Die Datei "c:/icon.png" existiert definitiv, und die Klasse "ResourceManager" liegt im Package "de.foo".
Leider ist "imgURL" immer null, er findet also das Icon nicht. Ich habe außerdem probiert: "/icon.png", "c:\\icon.png".

Hat jemand eine Idee, wieso er die Datei nicht finden kann?


Vielen Dank für Eure Hilfe


----------



## MeinerEiner_80 (16. April 2007)

Moin!
Man möge mich korrigieren, aber getRessource() findet imho nur Dateien, welche sich auch im Klassenpfad befinden...
Aber warum soll man ein Icon denn immer mit getResource() laden? Solang das Icon sich nicht in einem Archiv befindet, reicht es doch ,wenn du den Dateinamen dem Icon im Konstruktor übergibst..


*grüssle*
MeinerEiner


----------



## jeipack (16. April 2007)

MeinerEiner_80 hat gesagt.:


> Moin!
> Man möge mich korrigieren, aber getRessource() findet imho nur Dateien, welche sich auch im Klassenpfad befinden...



Ja genau.
getRessource würde ich eigentlich auch nur verwenden, wenn es in einem Archiv liegt oder die Ordnerstruktur nicht von vorn herein bekannt ist.


----------



## schnuffie (16. April 2007)

Mit einer eleganten if-Abfrage könntest Du beide Fälle abdecken:
1. getResource()
2. falls null, dann direkt das Icon erzeugen


----------



## DarthShader (16. April 2007)

Ich wollte getResource eigentlich verwenden, da es im Swing Tutorial von Sun so empfohlen und auch in allen Beispielen genutzt wird.

Gut, eigentlich lag das Icon irgendwo im classpath, ich muss das dann nochmal prüfen.

Man eine generelle Frage: wenn ich meine Applikation mit Icons (Bildern, sonstwas) ausstatte, und das Programm später als Jar ausgeliefert wird, sollte man solche Resourcen wie Icons irgendwie packen, oder ist es normal, die png Bilder einfach so im Jar zu halten, sodass sie jeder extrahieren könnte?


----------



## schnuffie (16. April 2007)

Alles was unveränderlich ist und zur Gesamtheit Deines Programms gehört, sollte auch mit ins JAR, also die PNGs auch.

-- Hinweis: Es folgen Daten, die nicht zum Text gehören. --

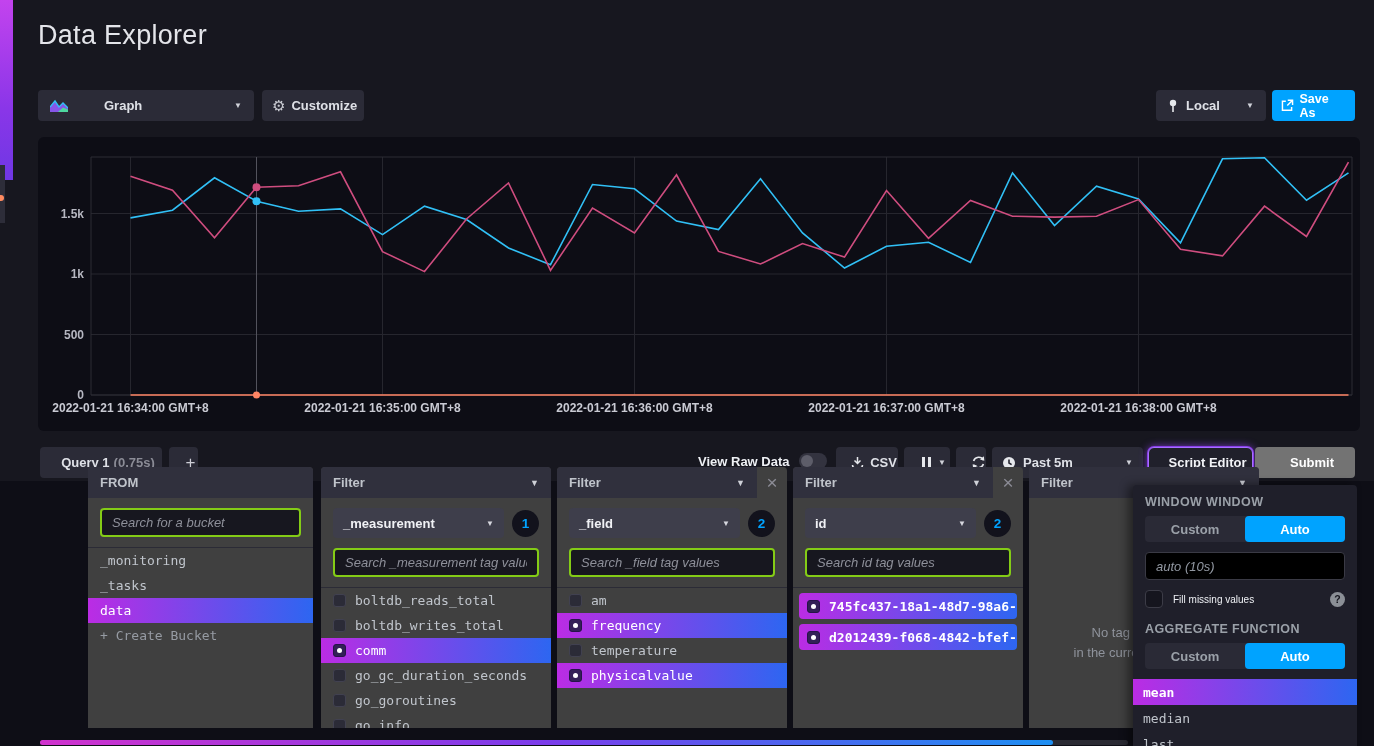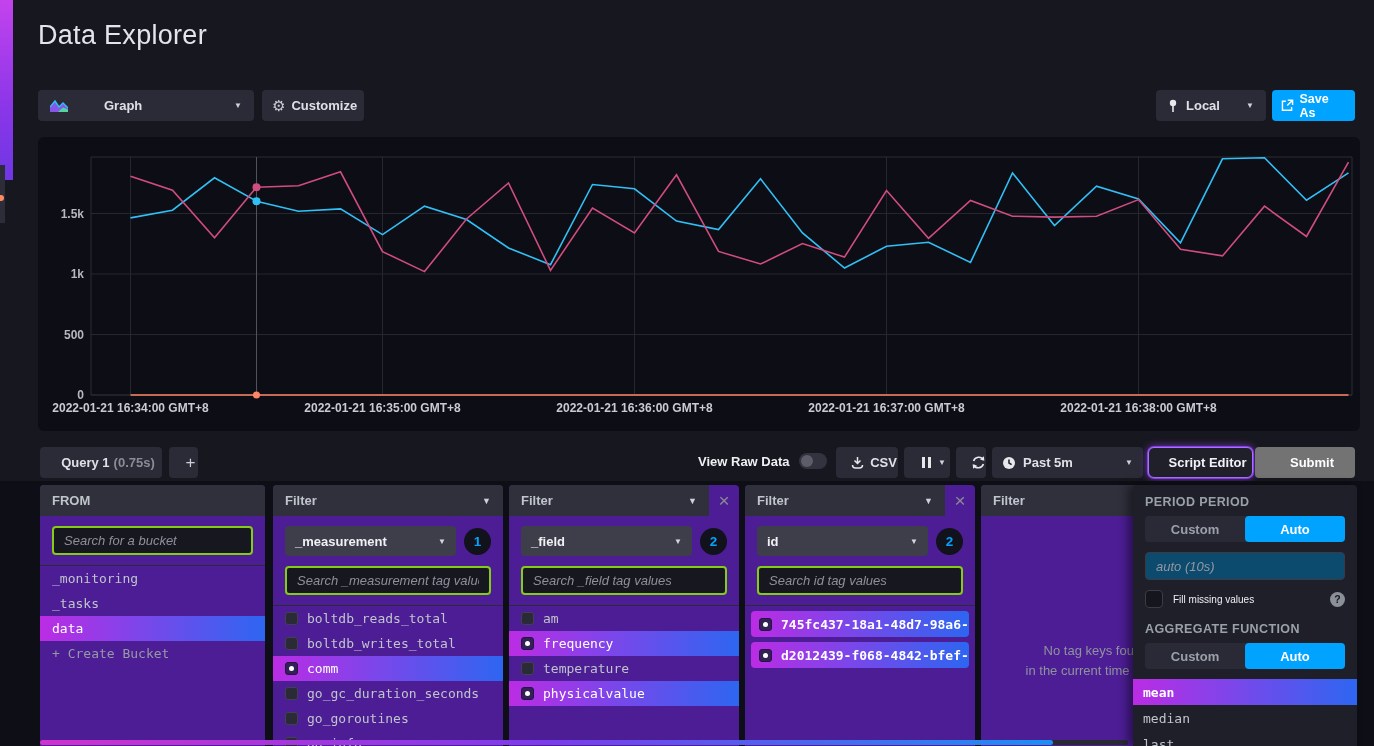--- a/index.html
+++ b/index.html
@@ -56,7 +56,7 @@
 
   
   .builder-bg { position:absolute; left:0; top:481px; width:1374px; height:265px; background:#0e0e16; }
-  .panel { position:absolute; top:485px; height:261px; background:#4c1d95; border-radius:4px 4px 0 0; overflow:hidden; }
+  .panel { position:absolute; top:467px; height:261px; background:#404040; border-radius:4px 4px 0 0; overflow:hidden;margin-left:48px; }
   .p-from { left:40px; width:225px; }
   .p-f1 { left:273px; width:230px; }
   .p-f2 { left:509px; width:230px; }

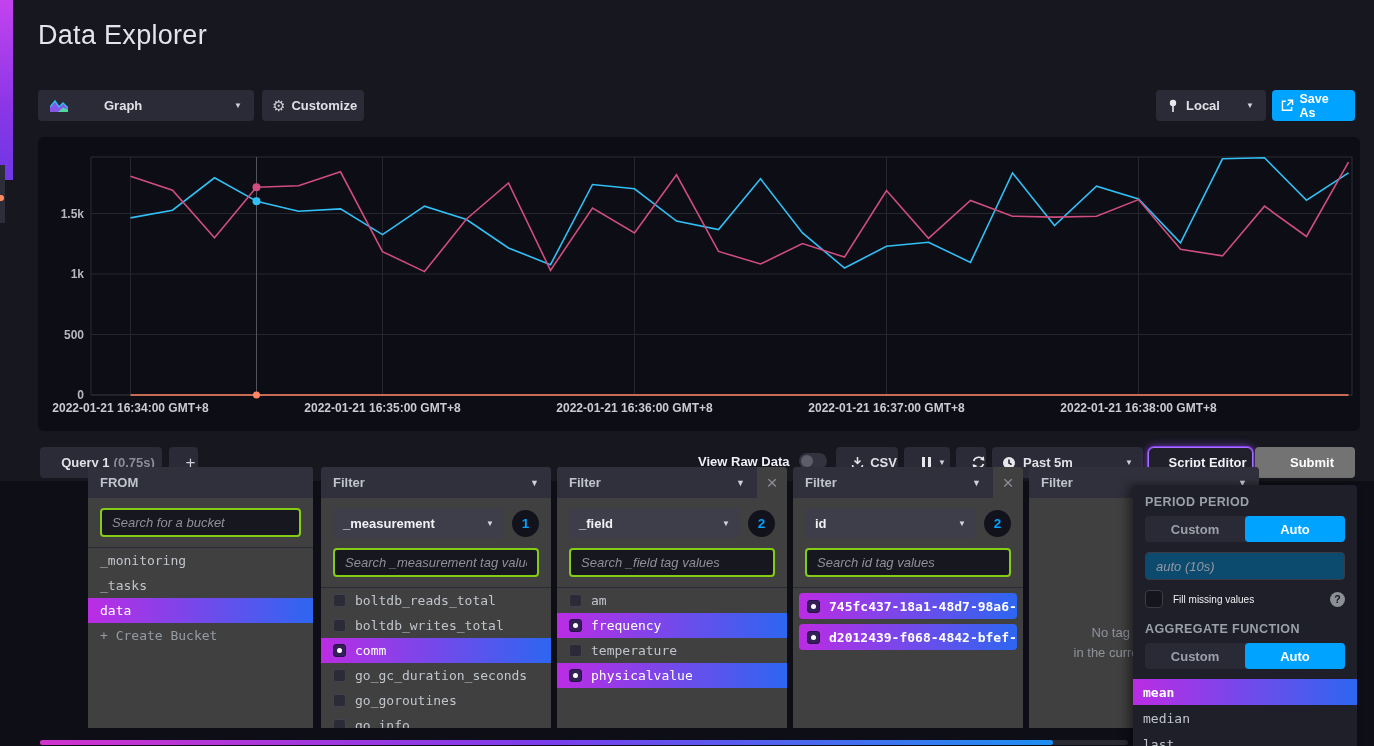--- a/index.html
+++ b/index.html
@@ -389,7 +389,7 @@
   </div>
 
   <div class="options">
-    <div class="sec-label">PERIOD PERIOD</div>
+    <div class="sec-label">WINDOW WINDOW</div>
     <div class="seg">
       <div class="seg-btn">Custom</div>
       <div class="seg-btn active">Auto</div>

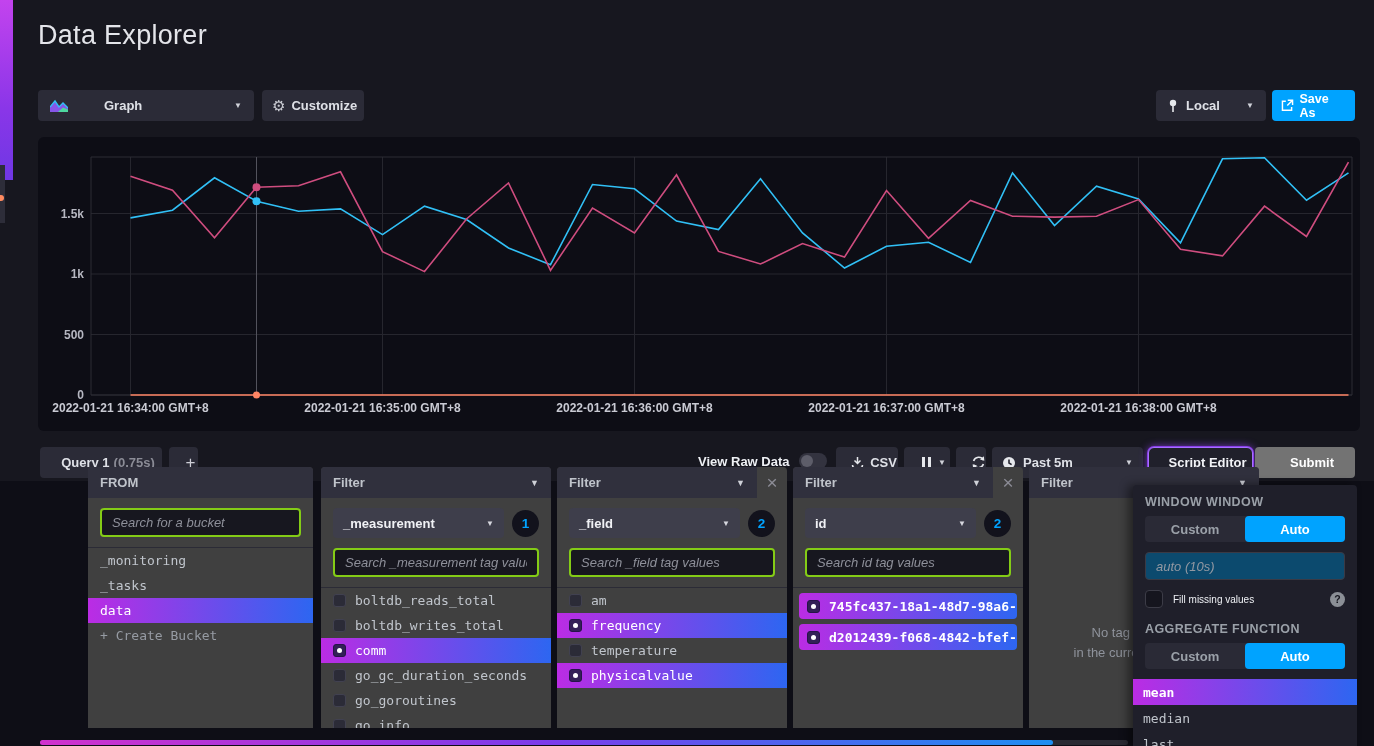--- a/index.html
+++ b/index.html
@@ -101,7 +101,7 @@
   .seg-btn { flex:1; display:flex; align-items:center; justify-content:center; font-size:13px;
     font-weight:bold; color:#9ba1a9; cursor:pointer; border-radius:4px; }
   .seg-btn.active { background:#00a3ff; color:#fff; }
-  .winput { display:block; margin:10px 12px 0; width:calc(100% - 24px); height:28px; background:#0c4a6e;
+  .winput { display:block; margin:10px 12px 0; width:calc(100% - 24px); height:28px; background:#000000;
     border:1px solid #3a3a45; border-radius:4px; padding:0 10px; font-size:13px; font-style:italic;
     color:#9298a2; font-family:"Liberation Sans",sans-serif; outline:none; }
   .fill-row { display:flex; align-items:center; margin:10px 12px 0; }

Deine 248-seitige Doku natürlich nicht...


----------



## RealHAZZARD (16. April 2007)

Servus,

also ich schieße mich der Meinung an, dass es hier richtig verwendet werden kann. Das sagt wie schon genannt das JavaTutorial und auch die Insel.
Ich nehme das auch immer.


----------



## DarthShader (16. April 2007)

Und dennoch krieg ich es nicht zum laufen mit getResource.

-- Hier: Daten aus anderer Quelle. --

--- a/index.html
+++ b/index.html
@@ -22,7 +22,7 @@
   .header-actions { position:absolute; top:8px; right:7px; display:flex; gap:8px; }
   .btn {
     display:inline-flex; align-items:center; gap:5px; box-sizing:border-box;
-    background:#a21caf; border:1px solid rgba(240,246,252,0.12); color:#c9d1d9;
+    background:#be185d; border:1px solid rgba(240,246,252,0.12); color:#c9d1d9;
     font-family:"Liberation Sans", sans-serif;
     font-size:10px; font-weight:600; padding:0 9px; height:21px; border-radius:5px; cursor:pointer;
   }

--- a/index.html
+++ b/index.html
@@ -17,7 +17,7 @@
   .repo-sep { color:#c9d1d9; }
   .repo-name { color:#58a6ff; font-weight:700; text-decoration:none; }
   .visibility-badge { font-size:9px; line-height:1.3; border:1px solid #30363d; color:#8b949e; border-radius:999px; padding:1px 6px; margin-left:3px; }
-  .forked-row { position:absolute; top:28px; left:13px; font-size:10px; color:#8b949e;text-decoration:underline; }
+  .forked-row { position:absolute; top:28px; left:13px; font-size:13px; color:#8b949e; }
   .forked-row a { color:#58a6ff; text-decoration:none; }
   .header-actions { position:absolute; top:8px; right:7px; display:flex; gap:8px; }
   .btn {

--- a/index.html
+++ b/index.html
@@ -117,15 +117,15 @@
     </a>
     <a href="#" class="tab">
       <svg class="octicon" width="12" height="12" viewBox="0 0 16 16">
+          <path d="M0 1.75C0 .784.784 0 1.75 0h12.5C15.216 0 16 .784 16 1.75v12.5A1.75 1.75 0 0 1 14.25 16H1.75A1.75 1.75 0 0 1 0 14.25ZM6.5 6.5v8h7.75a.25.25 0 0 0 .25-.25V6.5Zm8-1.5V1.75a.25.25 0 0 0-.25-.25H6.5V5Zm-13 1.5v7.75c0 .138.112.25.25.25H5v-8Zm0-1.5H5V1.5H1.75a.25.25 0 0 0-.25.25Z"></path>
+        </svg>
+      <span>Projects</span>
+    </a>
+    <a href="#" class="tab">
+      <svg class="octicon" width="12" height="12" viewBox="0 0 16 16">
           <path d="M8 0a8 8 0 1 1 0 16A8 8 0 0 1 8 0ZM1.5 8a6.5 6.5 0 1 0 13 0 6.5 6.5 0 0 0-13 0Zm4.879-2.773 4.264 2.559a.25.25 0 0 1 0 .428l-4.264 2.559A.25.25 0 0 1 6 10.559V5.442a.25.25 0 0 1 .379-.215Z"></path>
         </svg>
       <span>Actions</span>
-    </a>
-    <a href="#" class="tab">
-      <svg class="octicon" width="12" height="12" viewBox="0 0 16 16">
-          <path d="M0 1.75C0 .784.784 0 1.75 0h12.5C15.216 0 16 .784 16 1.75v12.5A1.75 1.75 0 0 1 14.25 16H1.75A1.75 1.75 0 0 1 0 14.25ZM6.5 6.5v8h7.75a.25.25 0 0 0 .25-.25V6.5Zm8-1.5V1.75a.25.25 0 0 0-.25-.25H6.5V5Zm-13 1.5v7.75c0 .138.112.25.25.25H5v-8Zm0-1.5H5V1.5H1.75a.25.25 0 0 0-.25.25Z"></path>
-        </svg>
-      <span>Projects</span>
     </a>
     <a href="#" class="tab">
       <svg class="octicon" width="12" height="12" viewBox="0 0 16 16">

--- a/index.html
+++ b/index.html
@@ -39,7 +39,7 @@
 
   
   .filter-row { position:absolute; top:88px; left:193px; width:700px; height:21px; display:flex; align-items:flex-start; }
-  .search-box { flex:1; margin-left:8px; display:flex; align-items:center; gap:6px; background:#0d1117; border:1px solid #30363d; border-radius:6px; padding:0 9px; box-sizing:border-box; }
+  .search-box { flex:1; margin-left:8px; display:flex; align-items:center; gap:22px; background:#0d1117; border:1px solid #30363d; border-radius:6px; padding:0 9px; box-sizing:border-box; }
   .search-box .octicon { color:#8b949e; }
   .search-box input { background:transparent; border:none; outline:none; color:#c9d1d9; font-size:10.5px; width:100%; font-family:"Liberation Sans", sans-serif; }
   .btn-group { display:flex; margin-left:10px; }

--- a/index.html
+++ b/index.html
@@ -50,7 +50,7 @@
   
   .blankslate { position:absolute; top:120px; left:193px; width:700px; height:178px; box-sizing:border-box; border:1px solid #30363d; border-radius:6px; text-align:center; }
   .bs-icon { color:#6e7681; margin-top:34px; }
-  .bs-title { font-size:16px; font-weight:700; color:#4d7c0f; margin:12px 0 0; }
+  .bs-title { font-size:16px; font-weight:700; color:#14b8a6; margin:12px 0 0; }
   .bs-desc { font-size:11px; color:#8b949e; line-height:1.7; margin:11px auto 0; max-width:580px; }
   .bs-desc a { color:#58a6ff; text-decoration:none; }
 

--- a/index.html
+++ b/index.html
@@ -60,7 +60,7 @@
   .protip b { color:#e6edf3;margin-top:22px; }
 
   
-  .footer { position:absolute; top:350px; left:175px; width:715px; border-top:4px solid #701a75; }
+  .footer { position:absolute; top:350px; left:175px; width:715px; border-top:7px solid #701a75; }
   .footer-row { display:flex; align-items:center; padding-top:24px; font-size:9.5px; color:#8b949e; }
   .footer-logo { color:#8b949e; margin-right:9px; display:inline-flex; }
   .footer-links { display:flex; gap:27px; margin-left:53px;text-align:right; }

Mein Projekt befindet sich in

  c:\projekte\testapp

Dessen sourcen in 

  c:\projekte\testapp\src

Das icon ist hier zu finden:

  c:\projekte\testapp\resource\icons\accept.png

Ich habe "c:\projekte\testapp\resource" zum classpath hinzugefügt in eclipse (muss das überhaupt sein?).

Ich versuche wie ganz oben angegeben, das Icon zu laden, mit dem Verzeichnis/Dateinamen "resource/icons/accept.png", dennoch kann er die Datei nicht finden (getResource gibt null zurück).

Wie muss denn bloss hier die richtige Pfadangabe zum icon sein?


----------